Mexican newspapers are calling them ”miracle babies,” and doctors can only guess at the reasons they survived at all.

”We really don`t know how they survived,” said Dr. Rolando Cuevas Uribe, a pediatrician treating four infants at the Military Hospital, but a primary reason may be that newborns have a great deal of fluid in their bodies, he said.

”A newborn baby is more water than anything else,” said Dr. Alys Mae Holden, a Mexico City pediatrician. ”It is really little more than a ball of water.”

She said that a fasting baby with its movements restricted would expend about 50 calories a day, which would represent a fluid loss of 3.2 ounces. The babies weighed an average of just over 5 pounds at birth.

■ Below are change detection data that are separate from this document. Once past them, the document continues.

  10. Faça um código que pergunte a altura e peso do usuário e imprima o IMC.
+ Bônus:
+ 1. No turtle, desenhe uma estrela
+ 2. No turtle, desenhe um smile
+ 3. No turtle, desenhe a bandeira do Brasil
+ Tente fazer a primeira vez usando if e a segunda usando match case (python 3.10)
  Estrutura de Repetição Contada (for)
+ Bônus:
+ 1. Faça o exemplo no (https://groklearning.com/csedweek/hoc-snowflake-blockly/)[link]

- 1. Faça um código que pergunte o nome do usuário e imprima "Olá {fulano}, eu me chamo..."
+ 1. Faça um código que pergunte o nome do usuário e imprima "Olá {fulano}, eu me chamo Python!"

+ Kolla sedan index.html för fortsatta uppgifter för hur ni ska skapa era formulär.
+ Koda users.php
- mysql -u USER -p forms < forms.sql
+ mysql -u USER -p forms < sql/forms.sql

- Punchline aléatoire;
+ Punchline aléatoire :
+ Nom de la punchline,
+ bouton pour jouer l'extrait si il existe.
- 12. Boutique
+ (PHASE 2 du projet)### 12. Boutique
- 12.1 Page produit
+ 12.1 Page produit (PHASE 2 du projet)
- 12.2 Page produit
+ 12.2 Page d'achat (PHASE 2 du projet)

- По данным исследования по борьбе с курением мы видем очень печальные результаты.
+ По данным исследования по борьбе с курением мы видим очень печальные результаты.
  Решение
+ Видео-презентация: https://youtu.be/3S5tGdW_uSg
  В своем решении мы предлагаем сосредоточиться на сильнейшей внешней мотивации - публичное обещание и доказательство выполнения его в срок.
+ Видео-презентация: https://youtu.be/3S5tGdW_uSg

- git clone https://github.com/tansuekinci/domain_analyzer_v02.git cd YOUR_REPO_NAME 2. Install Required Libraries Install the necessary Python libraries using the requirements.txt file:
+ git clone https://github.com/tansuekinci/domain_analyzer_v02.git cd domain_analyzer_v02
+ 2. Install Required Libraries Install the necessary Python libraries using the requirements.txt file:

Cuevas said the babies ”were probably asleep most of the time,” or in a state of semi-hibernation. ”In such a state their respiration would fall off to a minimum, and that would conserve their energy and strength,” he said.

”I think that is part of the answer, that a fasting baby does not lose much,” Holden said. ”That`s part. The rest is a miracle.”

In addition, she said, babies require little fluid during the first days of life, and normal babies tend to lose 10 percent of their body weight during their first 10 days. Remarkably, all but one of the buried infants lost exactly the right amount of weight.

Cuevas said another factor contributing to the babies` survival was the layer of special fat beneath the skin of newborns, which probably helped insulate them during the cool, rainy nights and supplied them with calories during the day.

”Their environment would have been something like a womb, I think,”

Holden said, ”something they were obviously used to.”

She and Cuevas said that because the infants had only primitive vision and no sense of being in danger, they were unlikely to suffer any lasting psychological trauma.

On Thursday night, Deputy Interior Minister Fernando Perez Correa told reporters that 1,825 bodies had been recovered from the rubble of the two earthquakes that rocked Mexico on Sept. 19 and 20. That figure was widely disregarded by the media, however, and contrasted sharply with the official report from the Mexico City Police Department, which said 4,722 bodies had been recovered.

All four babies in the Military Hospital are now eating and sleeping normally, and Cuevas predicted that three of the four would suffer no lasting damage. The fourth, known only by her mother`s names, Hernandez Sandoval, has a 95 percent chance of survival, although she suffered severe injuries to her left foot.

Three of the four have lost their mothers; one was found lying on her dead mother`s breast. The mother of the fourth baby is missing and thought to be dead. Two of the fathers survived.

The babies were identified by the hospital wrist bracelets attached after birth.